Dalam kondisi seperti ini, pemerintah tidak boleh bertekuk lutut pada mekanisme pasar. Pemerintah memang harus berani mengintervensi pasar untuk menstabilkan harga kebutuhan pokok. UU Pengendalian Sembako, di antaranya dengan pembatasan jumlah barang yang boleh diekspor, merupakan konkretisasi campur tangan pemerintah dalam upaya stabilisasi harga di pasar dalam negeri.Tidak ada yang keliru dengan UU tersebut, sebab tujuannya untuk menyelamatkan konsumen domestik dari belitan harga yang mencekik. Mungkin giliran pengusaha yang akan menjerit jika UU tersebut benar-benar ada. Sebab, sebagai unit bisnis, orientasi mereka adalah keuntungan. Padahal peluang keuntungan terbesar saat ini ada di pasar internasional.
Ketika seluruh upaya stabilisasi tidak membuahkan hasil memuaskan, pemerintah semestinya bisa lebih keras. Tidak hanya membatasi jumlah ekspor, melainkan jika mereka tetap membangkang, pemerintah berhak tidak mengeluarkan izin ekspor sebelum eksportir memastikan pasokan CPO untuk kebutuhan dalam negeri dengan harga lebih murah.Ini adalah alternatif jangka panjang.

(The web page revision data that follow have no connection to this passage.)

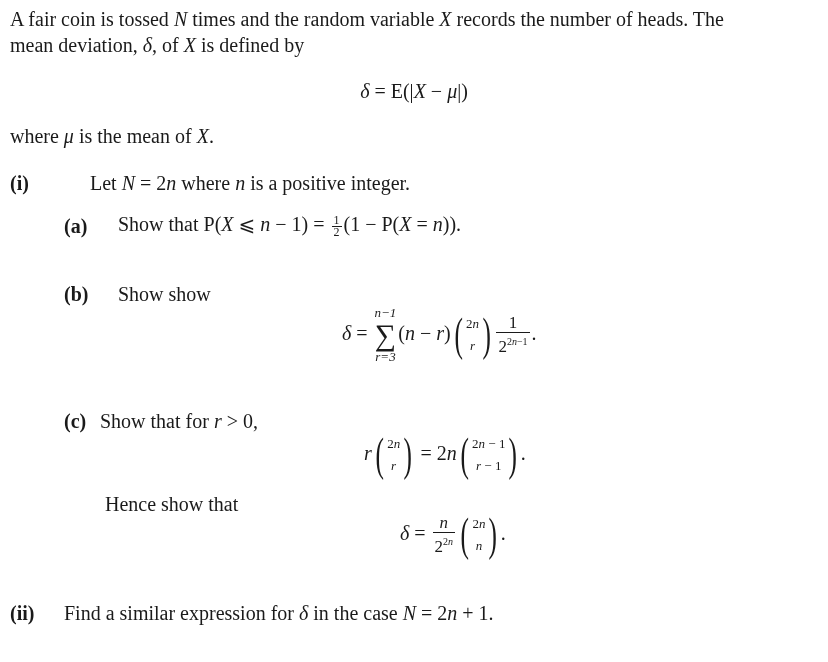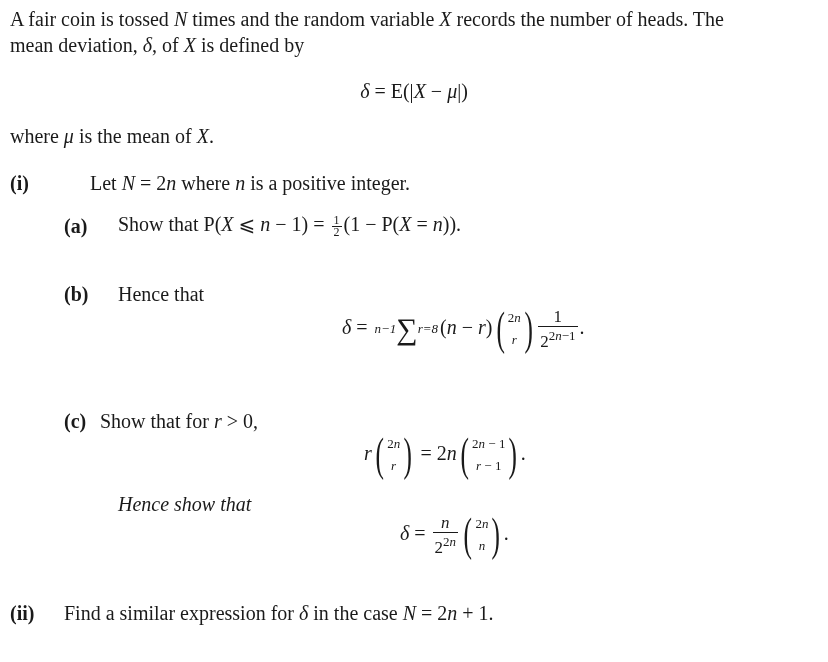--- a/index.html
+++ b/index.html
@@ -55,7 +55,7 @@
 </div>
 
 <div class="abs b" style="left:64px; top:283px;">(b)</div>
-<div class="abs" style="left:118px; top:283px;">Hence that</div>
+<div class="abs" style="left:118px; top:283px;">Show show</div>
 <div class="abs math" style="left:342px; top:306px;">
   <i>δ</i> =
   <span class="sum">

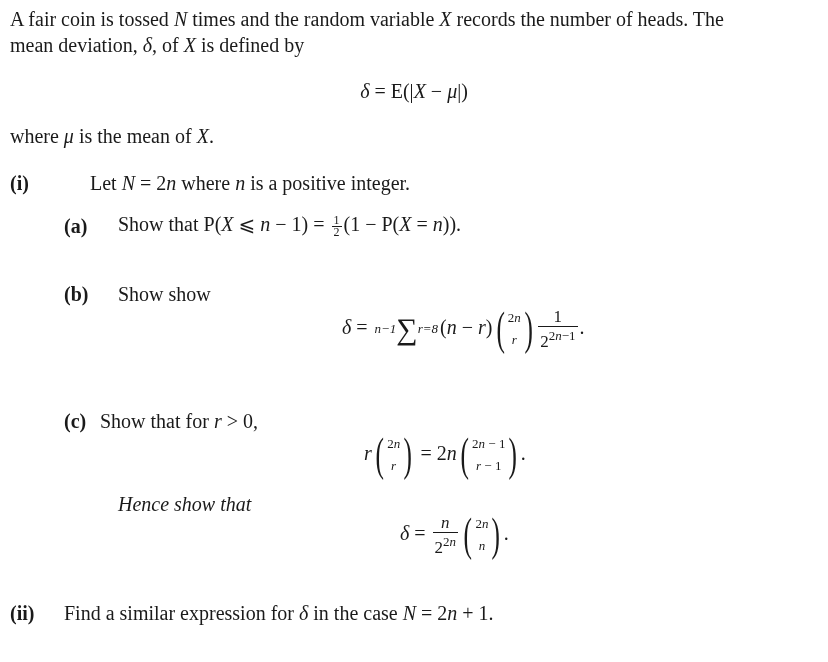--- a/index.html
+++ b/index.html
@@ -23,7 +23,7 @@
   .paren { font-size: 46px; line-height: 46px; font-weight: 100; transform: scaleX(0.55); display: inline-block; }
   .binom .stack { display: inline-flex; flex-direction: column; align-items: center; font-size: 13px; line-height: 22px; }
 
-  .sum { display: inline-flex; flex-direction: row; align-items: center; vertical-align: middle; margin: 0 2px; }
+  .sum { display: inline-flex; flex-direction: column; align-items: center; vertical-align: middle; margin: 0 2px; }
   .sum .lim { font-size: 13px; font-style: italic; line-height: 14px; }
   .sum .sig { font-size: 30px; line-height: 30px; }
   sup { font-size: 13px; }

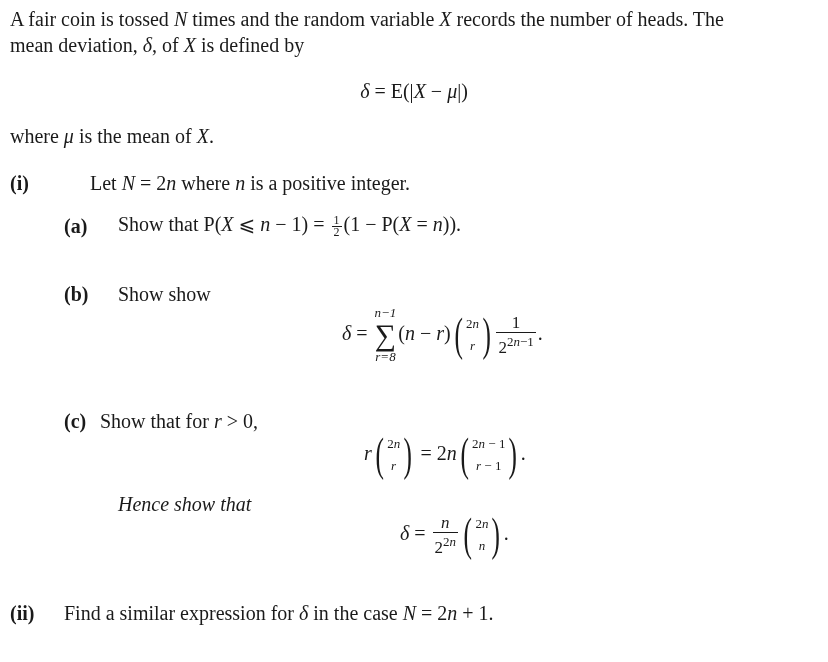--- a/index.html
+++ b/index.html
@@ -26,7 +26,7 @@
   .sum { display: inline-flex; flex-direction: column; align-items: center; vertical-align: middle; margin: 0 2px; }
   .sum .lim { font-size: 13px; font-style: italic; line-height: 14px; }
   .sum .sig { font-size: 30px; line-height: 30px; }
-  sup { font-size: 13px; }
+  sup { font-size: 10px; }
 </style>
 </head>
 <body>

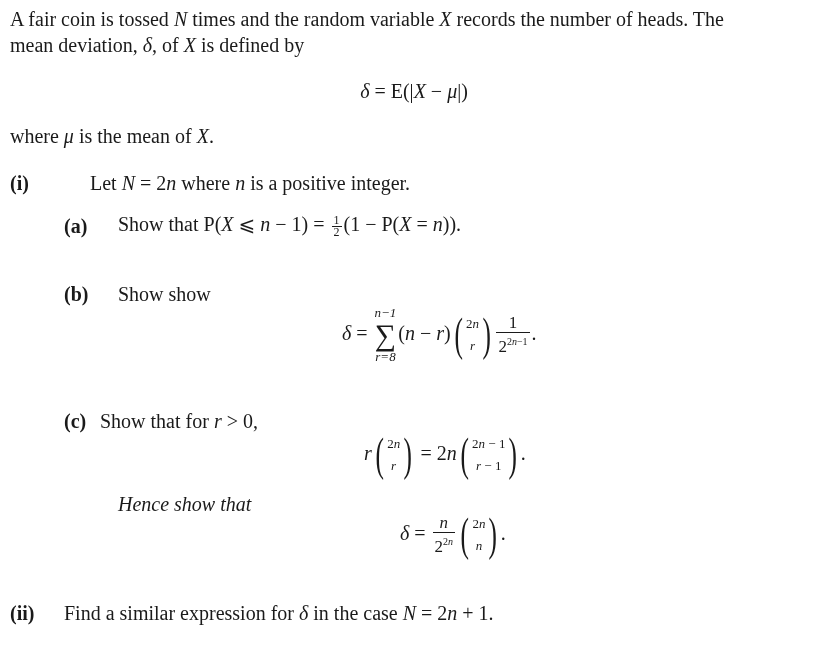--- a/index.html
+++ b/index.html
@@ -61,7 +61,7 @@
   <span class="sum">
       <span class="lim">n−1</span>
       <span class="sig">∑</span>
-      <span class="lim">r=8</span>
+      <span class="lim">r=3</span>
     </span>(<i>n</i> − <i>r</i>)<span class="binom">
       <span class="paren">(</span>
       <span class="stack">

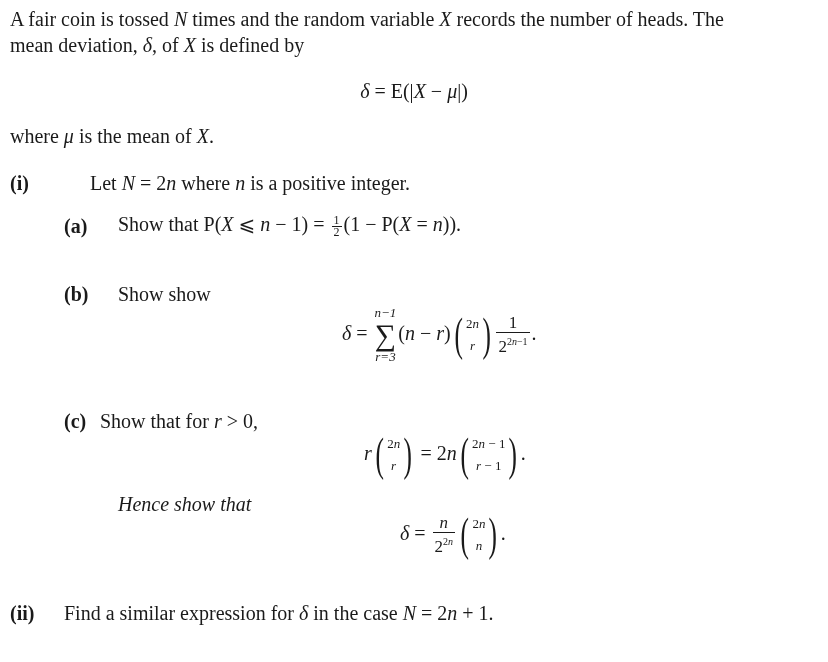--- a/index.html
+++ b/index.html
@@ -94,7 +94,7 @@
     </span>.
 </div>
 
-<div class="abs" style="left:118px; top:493px;font-style:italic;">Hence show that</div>
+<div class="abs" style="left:105px; top:493px;">Hence show that</div>
 <div class="abs math" style="left:400px; top:512px;">
   <i>δ</i> = <span class="frac"><span class="num"><i>n</i></span><span class="den">2<sup>2<i>n</i></sup></span></span><span class="binom">
       <span class="paren">(</span>

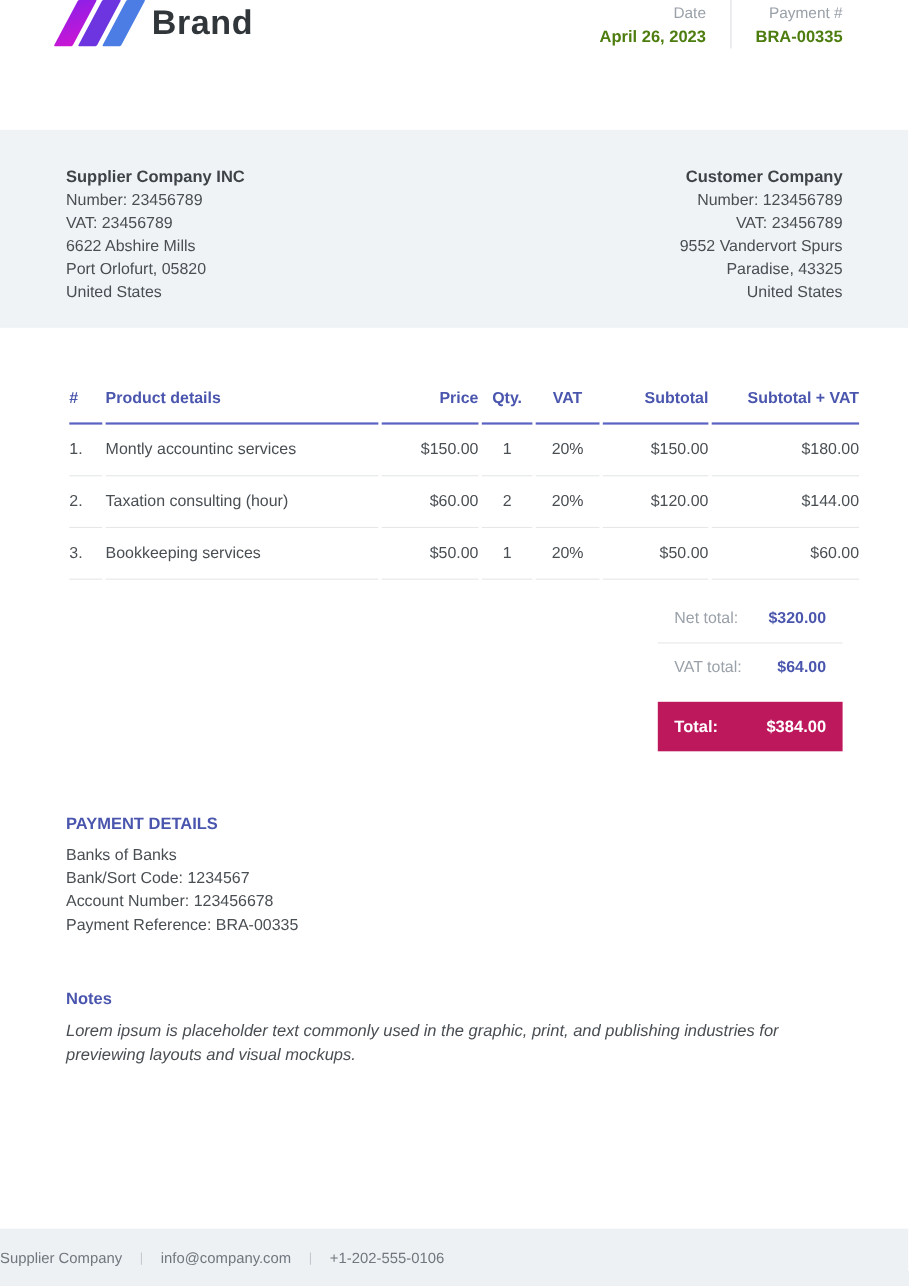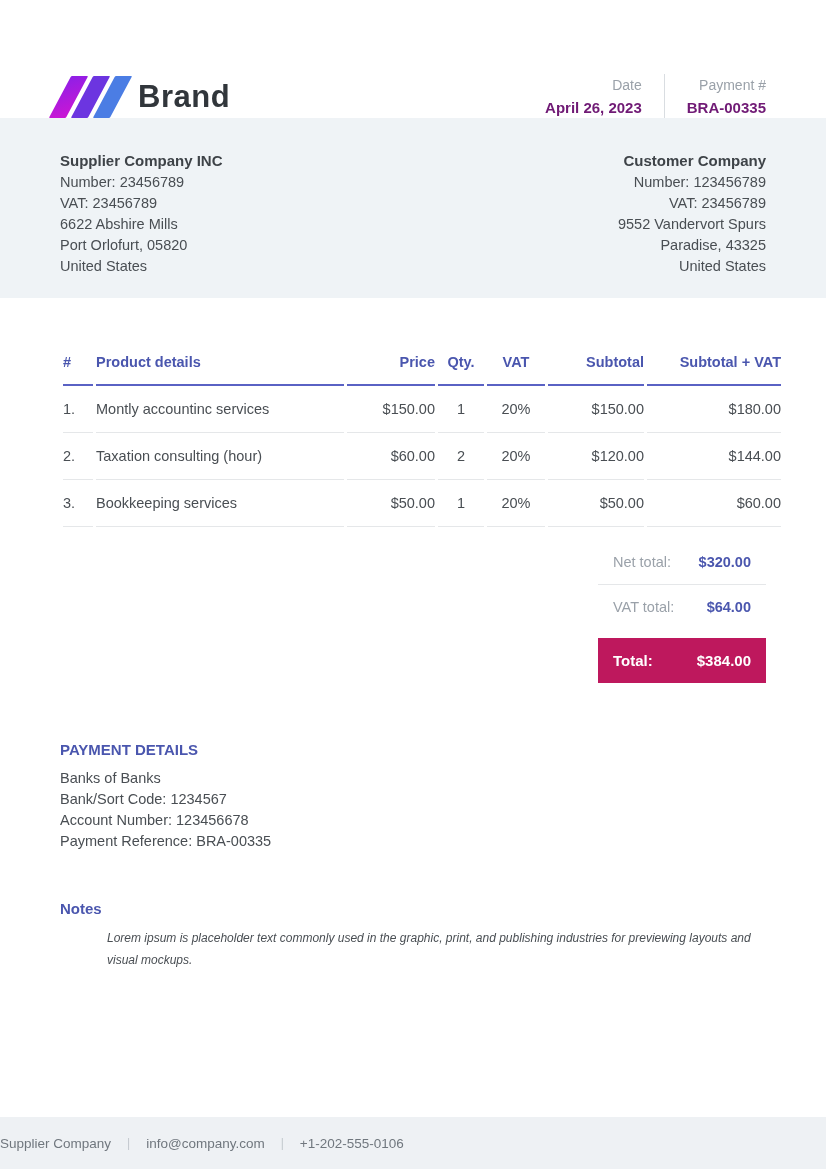--- a/index.html
+++ b/index.html
@@ -23,7 +23,7 @@
     height: 118px;
     padding: 0 60px;
     display: flex;
-    align-items: flex-end;
+    align-items: flex-start;
     justify-content: space-between;
   }
   .logo { display: flex; align-items: center; }

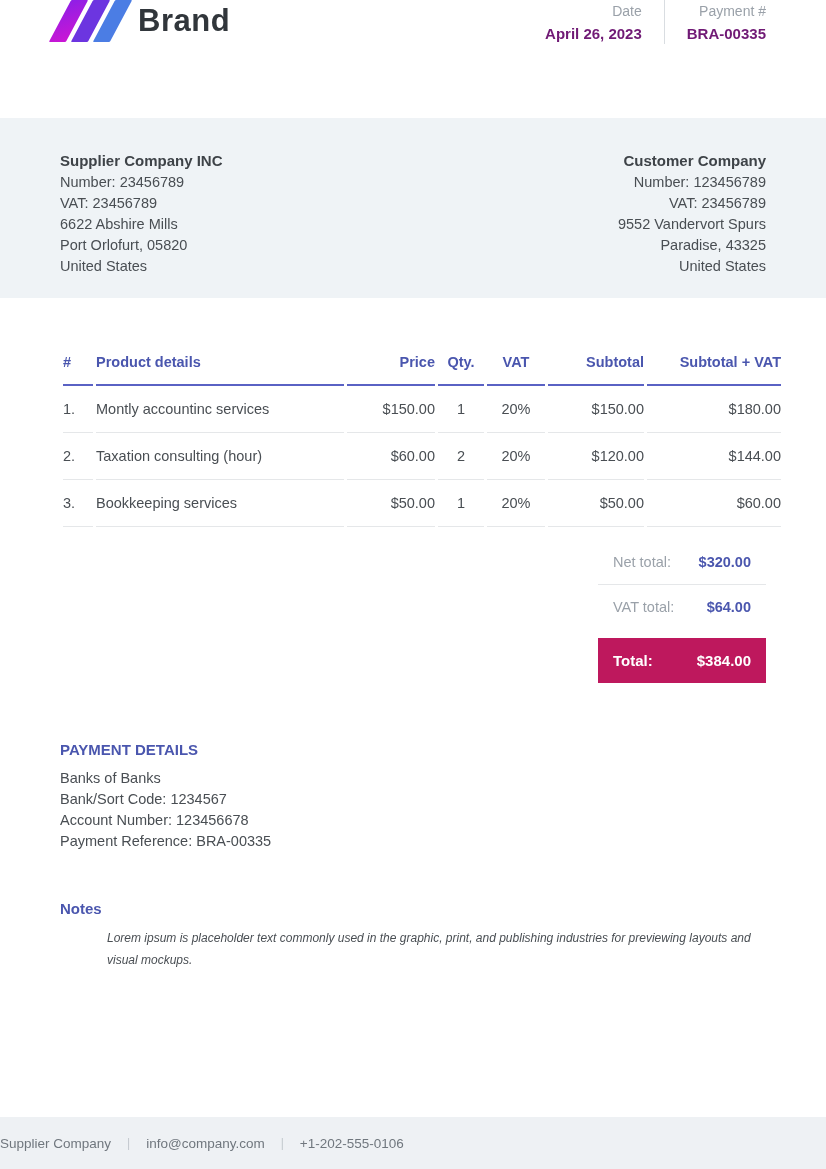--- a/index.html
+++ b/index.html
@@ -46,7 +46,7 @@
   .invoice-meta { display: flex; align-items: center; }
   .meta-col { text-align: right; }
   .meta-label { font-size: 14px; color: #9aa1a9; margin-bottom: 6px; }
-  .meta-value { font-size: 15px; font-weight: bold; color: #701a75; }
+  .meta-value { font-size: 15px; font-weight: bold; color: #4d7c0f; }
   .meta-divider { width: 1px; height: 44px; background: #d9dde1; margin: 0 22px; }
 
   

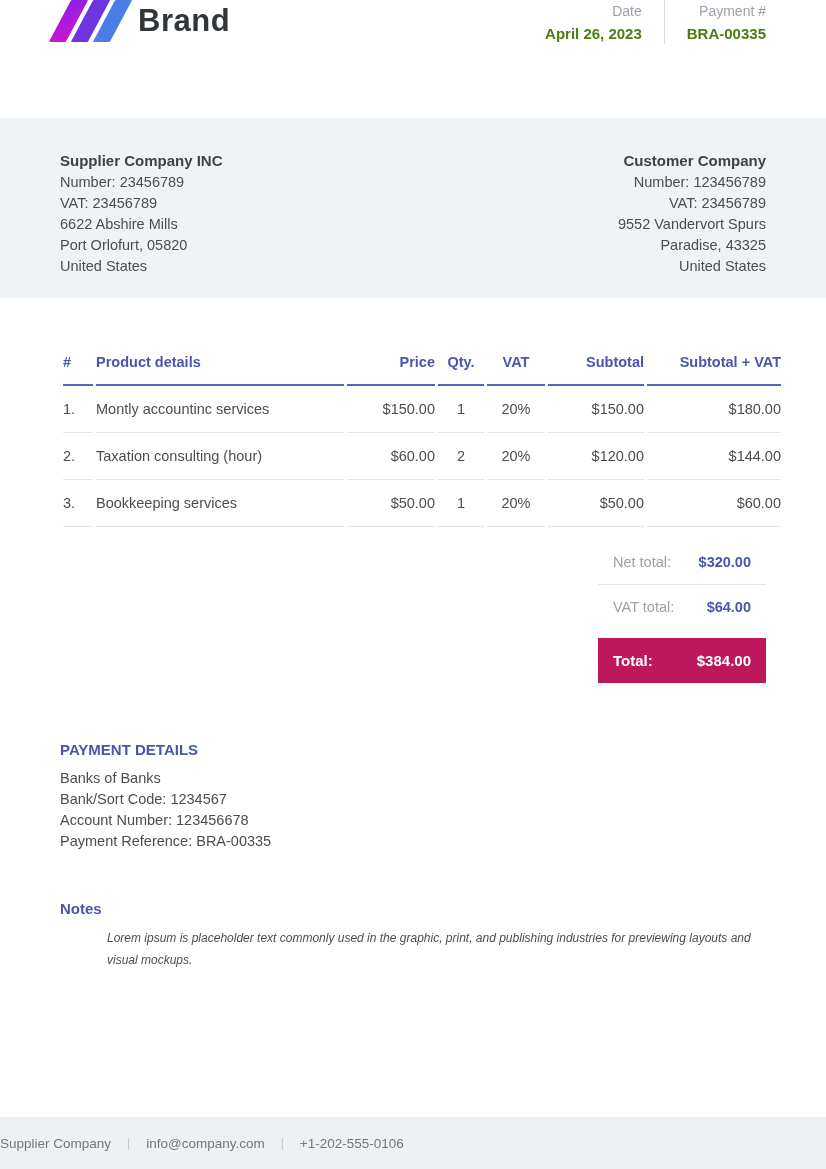--- a/index.html
+++ b/index.html
@@ -134,11 +134,10 @@
   .notes { margin-top: 48px; }
   .notes-text {
     font-style: italic;
-    font-size: 12px;
+    font-size: 15px;
     line-height: 22px;
     color: #494e53;
     max-width: 706px;
-    margin-left: 47px;
   }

Sementara dalam keadaan genting seperti saat ini, pemerintah harus melakukan tindakan cepat dan tepat menstabilkan harga di pasar lokal. Caranya, dengan memonitor langsung efektivitas OP; sudah membawa perubahan yang positif atau belum. Selain itu, dalam waktu dekat pemerintah juga harus bisa menekan PTPN agar menggelontorkan minyak goreng dengan harga lebih murah ke pasar rakyat. Ironis sekali jika PTPN yang notabene milik negara justru ikut terlibat dalam permainan pasar demi meraup keuntungan besar.
Pemerintah harus tegas dan berani menggiring semua yang terlibat dalam bisnis minyak goreng agar memprioritaskan kepentingan rakyat.Selain itu, terembus wacana pemerintah akan meluncurkan kebijakan alokasi wajib domestik (domestic market obligation). Para produsen CPO wajib menyisihkan 4 juta - 5 juta ton dari total produksi CPO nasional sebagai bahan baku minyak goreng untuk konsumsi dalam negeri. Tapi, apakah kebijakan ini bisa menjamin para produsen patuh? Belum tentu!
----------------------------------------
Tulisan/opini ini dipublikasikan di harian Suara Karya (Jakarta) pada Jum'at, 15 Juni 2007.